ZKsync Confirms Exploit Targeting Unclaimed Airdrop Tokens Enabled an Unauthorized Actor to Drain Approximately $5 Million

ZKsync has confirmed that a compromised administrator wallet enabled an unauthorized actor to drain approximately $5 million worth of ZK tokens from the protocol's airdrop distribution contracts.

The cryptocurrency protocol ZKsync has become the latest victim of a major exploit, with an administrator wallet compromise leading to the theft of around $5 million in ZK tokens from the protocol’s airdrop distribution contracts.

The exploit was quickly contained by the ZKsync security team, who confirmed that the breach was isolated to the unclaimed portion of the airdrop and did not affect user funds or the core protocol infrastructure.

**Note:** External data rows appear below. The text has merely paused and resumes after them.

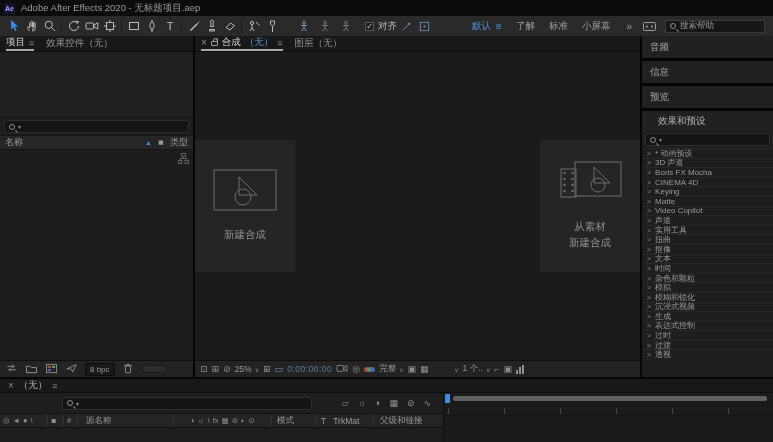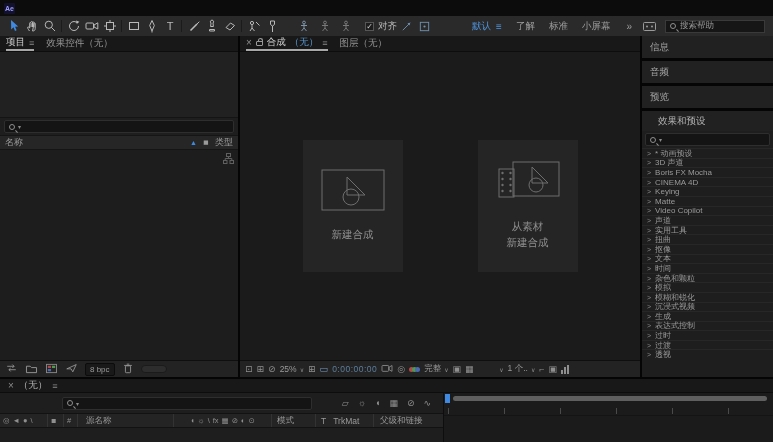"Adobe After Effects 2020 -" span.apptitle { html: none -> <span>Adobe After Effects 2020 - 无标题项目.aep</span> }
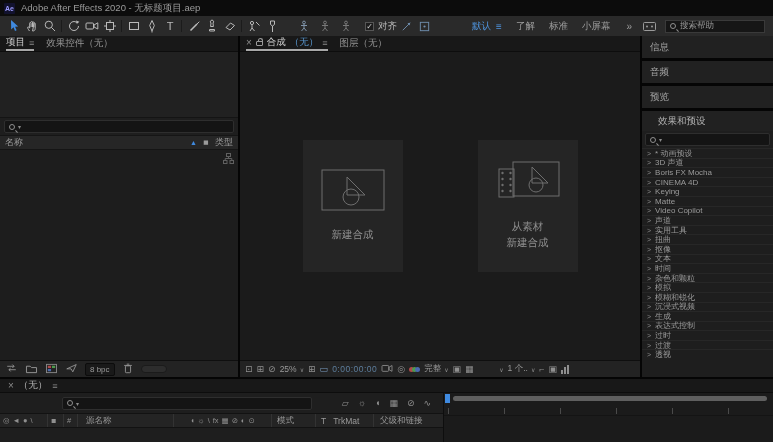"项目" .pleft { width: 238px -> 193px }
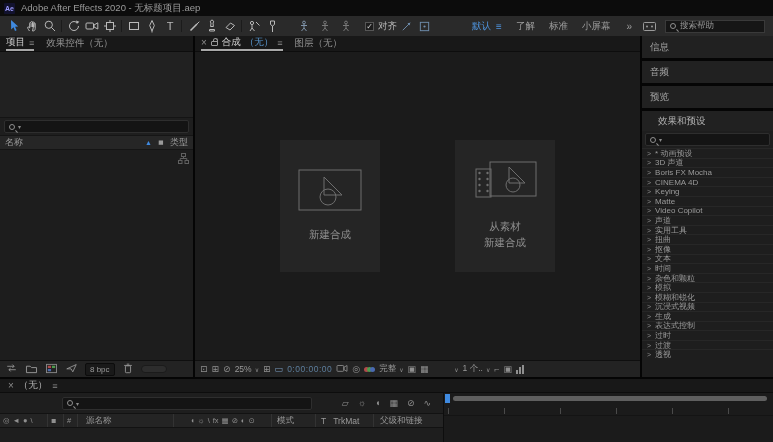"信息" div.collapsed { order: before "音频" -> after "音频" }
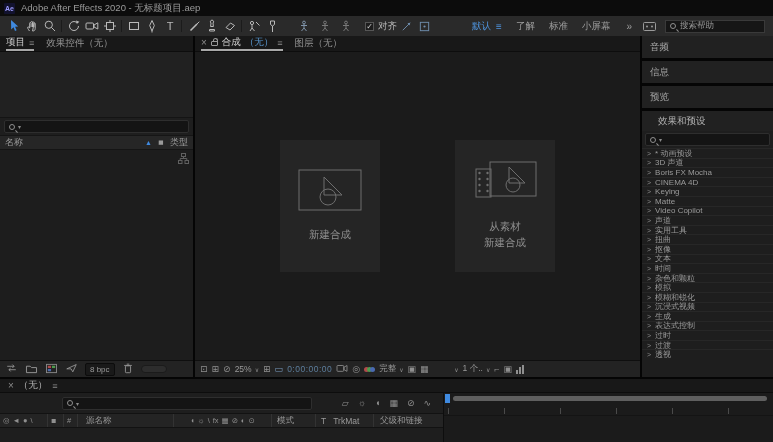"新建合成" .viewer { justify-content: center -> space-between }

The exploit was detected on August 15, with the compromised key being used to call a function within one of the three airdrop contracts, enabling the minting and transfer of approximately 111 million unclaimed ZK tokens to the exploiter’s address.

The ZK token contract, the ZKsync protocol itself, and governance-related contracts are all confirmed to be secure.

The sweep targeted only the unclaimed token allocations from the ZKsync airdrop, which was conducted in June. The exploit is limited to the functionality of the specific airdrop distribution contracts. All tokens that could be accessed through this method have already been minted, and the exploit has been contained.

The exploiter’s address, shared by ZKsync, is still holding the majority of the drained funds. The ZKsync security team is working with exchanges and blockchain monitoring organizations like @_seal_org to track the tokens and prevent further movement.

The protocol has also invited the exploiter to contact the team via their dedicated security channel, to arrange the return of the stolen funds.

Shortly after news of the breach surfaced, the price of ZK tokens was seen declining from highs of $0.047 to lows of $0.039. The token has since seen a minor recovery, trading at $0.04606 at the last check.

This price movement showcases the heightened sensitivity of cryptocurrency investors to events related to protocol security.

In response to the incident, ZKsync plans to introduce several changes to its security infrastructure. These enhancements include transitioning to multi-party computation (MPC) wallets, deploying real-time transaction monitoring systems, and increasing decentralization with new governance mechanisms for treasury management.

Earlier this year, ZKsync completed a major upgrade to its mainnet, rolling out its ‘zkSync 2.0’ scaling solution. The protocol also announced plans for an upcoming token distribution event.

ZKsync's token distribution strategy, which allocates 89% of tokens to users and 11% to ecosystem partners and developers, is also being reviewed following the incident.

The protocol is currently engaged in an investigation to fully understand the scope of the breach and identify the parties responsible.